Most existing bounding box regression loss functions, due to their penalty factor design strategies, lead to excessive expansion of the bounding box area during regression. Furthermore, this area growth slows down convergence, and CIoU is no exception. To address this, this study adopts PIoUv2 to replace CIoU as the loss function. PIoU introduces an adaptive target-size penalty factor β to solve the issue of bounding box area expansion, with its calculation detailed in Eq. (6):

$$\:\beta\:=(\frac{d{w}_{1}}{{w}_{gt}}+\frac{d{w}_{2}}{{w}_{gt}}+\frac{d{h}_{1}}{{h}_{gt}}+\frac{d{h}_{2}}{{h}_{gt}})/4$$

(6)

where dw₁, dw₂, dh₁, dh₂ are the absolute values of the distances between the predicted bounding boxes and the ground-truth bounding boxes; w_gt and h_gt are the width and height of the ground-truth boxes.
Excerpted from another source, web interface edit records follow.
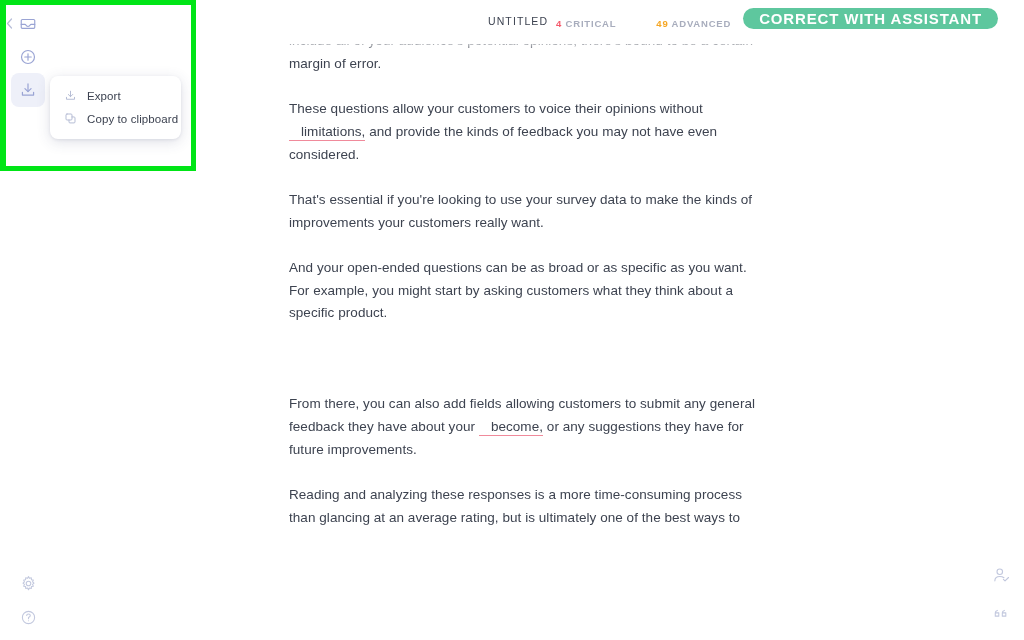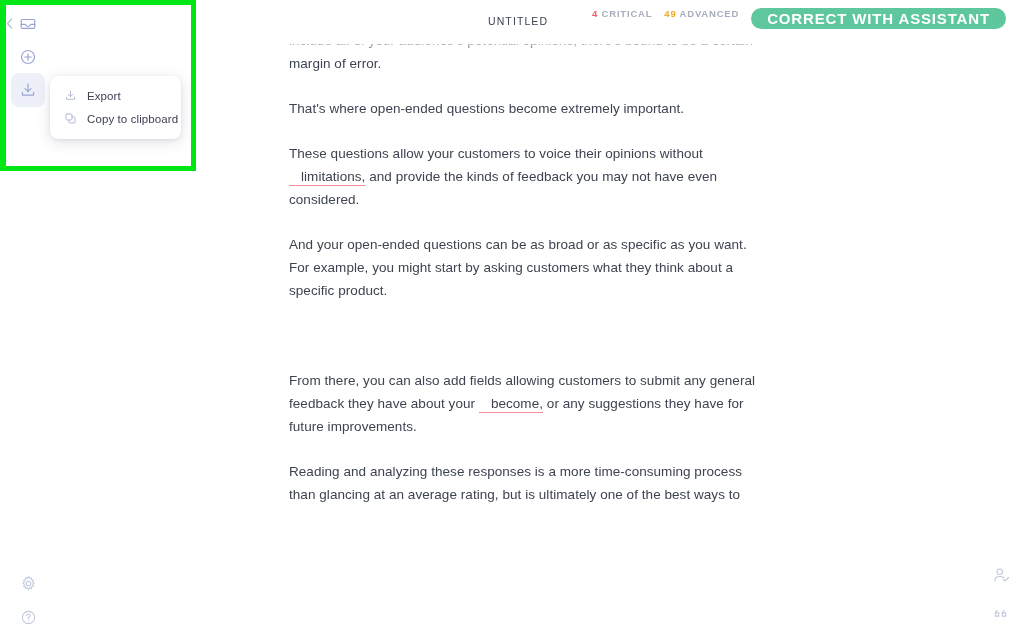"4 CRITICAL" #header-right { align-items: flex-start -> flex-end; right: 18px -> 26px }
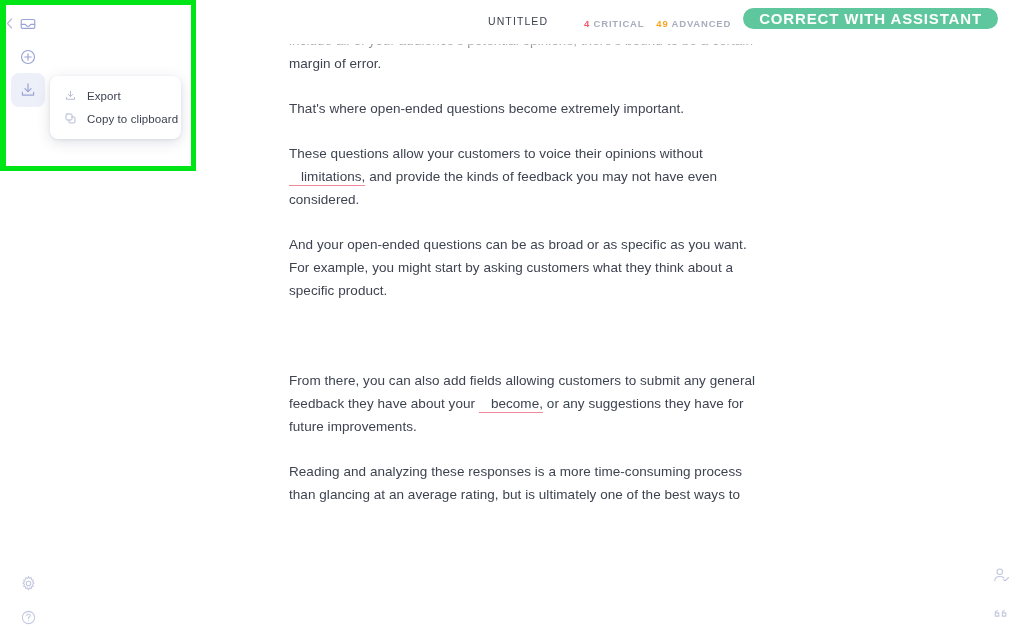"49" #advanced-count { margin-left: none -> 28px }
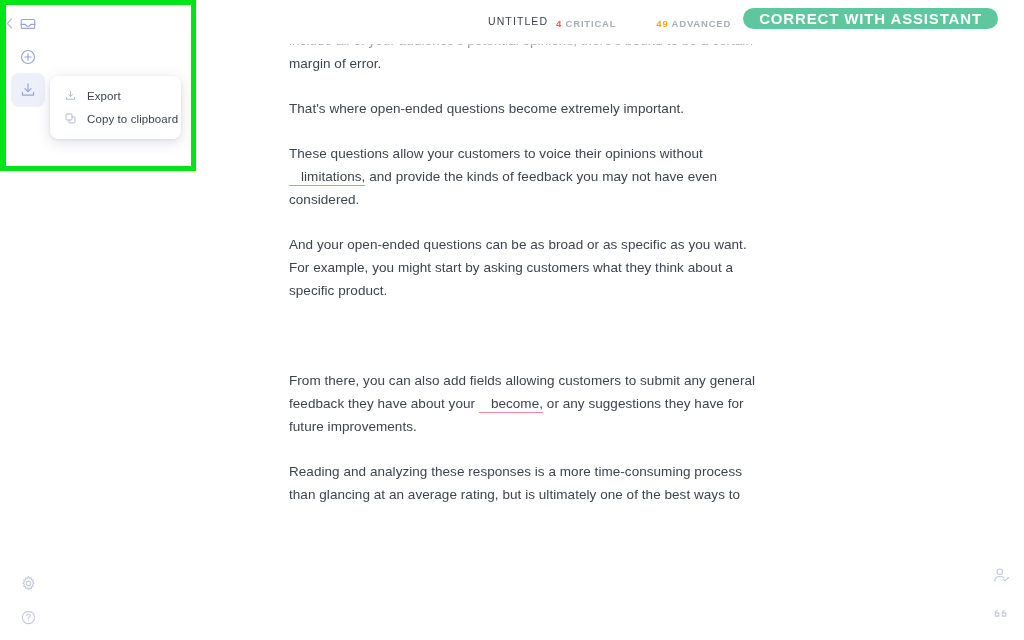"That's where open-ended questions become" p { html: <p>That's where open-ended questions become extremely important.</p> -> none }
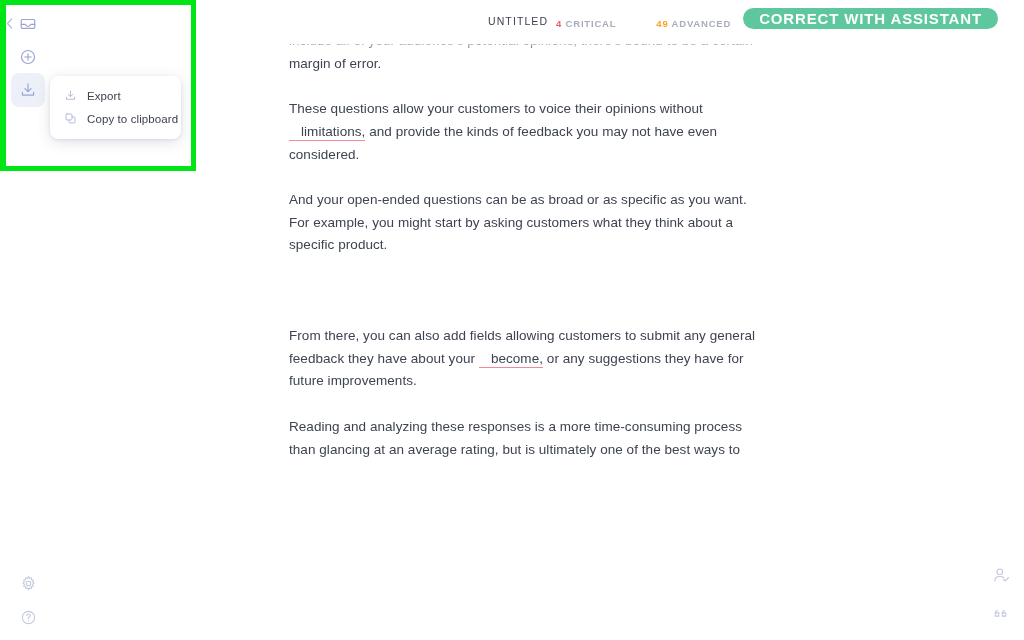"That's essential if you're looking" p { html: none -> <p>That's essential if you're looking to use your survey data to make the kinds of improvements your customers really want.</p> }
Using β as the penalty factor prevents the bounding boxes from expanding in size during regression. This is because the denominator of β depends solely on the size of the ground-truth boxes, rather than the smallest enclosing bounding boxes of the ground-truth and predicted boxes. By combining penalty factor β with a gradient-adjusting function that leverages anchor-box quality, PIoU is derived. This allows anchor boxes to converge toward ground-truth boxes along a more direct path during bounding box regression, avoiding area expansion and accelerating convergence. The formulation is presented in Eq. (7):

$$\:{L}_{PIoU}\:=\:{L}_{IoU}\:+\:1\:-{\:e}^{-\beta\:},0\:\le\:\:\:{L}_{PIoU\:}\:\le\:2$$

(7)

A nonmonotonic attention layer governed by a single hyperparameter is subsequently integrated into PIoU, yielding PIoUv2. This enhancement improves the algorithm’s capability to focus on medium-to-high-quality anchor boxes. The formulation for PIoUv2 is presented in Eq. (8):

$$\:{L}_{PIoUv2}\:=\:\:u\left(\lambda\:q\right){L}_{PIoU}$$

(8)

$$\:u\left(x\right)=3x{e}^{-{x}^{2}}$$

(9)

$$\:q\:\:=\:{e}^{-\beta\:},\:q\in\:\left(\text{0,1}\right]$$

(10)

where \(\:u\left(\lambda\:q\right)\) denotes the attention function, and \(\:q\) is employed instead of the penalty factor β. When \(\:q=1\), β = 0, implying that the ground-truth bounding boxes fully overlaps completely with the anchor boxes. In the function, \(\:q\) decreases as β keeps increasing, representing a gradual decrease in the overall anchor box mass. \(\:\lambda\:\) is the hyperparameter that controls the attention function.

In object detection tasks, the imbalance between hard and easy samples significantly impacts the algorithm’s detection accuracy. From the perspective of target scale, common detection targets in images are typically classified as easy samples, while extremely small targets are regarded as hard samples due to the challenge of accurate localization. For object detection tasks with a high proportion of easy samples, the algorithm should prioritize easy samples during the bounding box regression process to enhance detection performance. By contrast, in tasks where hard samples dominate, the algorithm needs to focus on hard samples during the bounding box regression process.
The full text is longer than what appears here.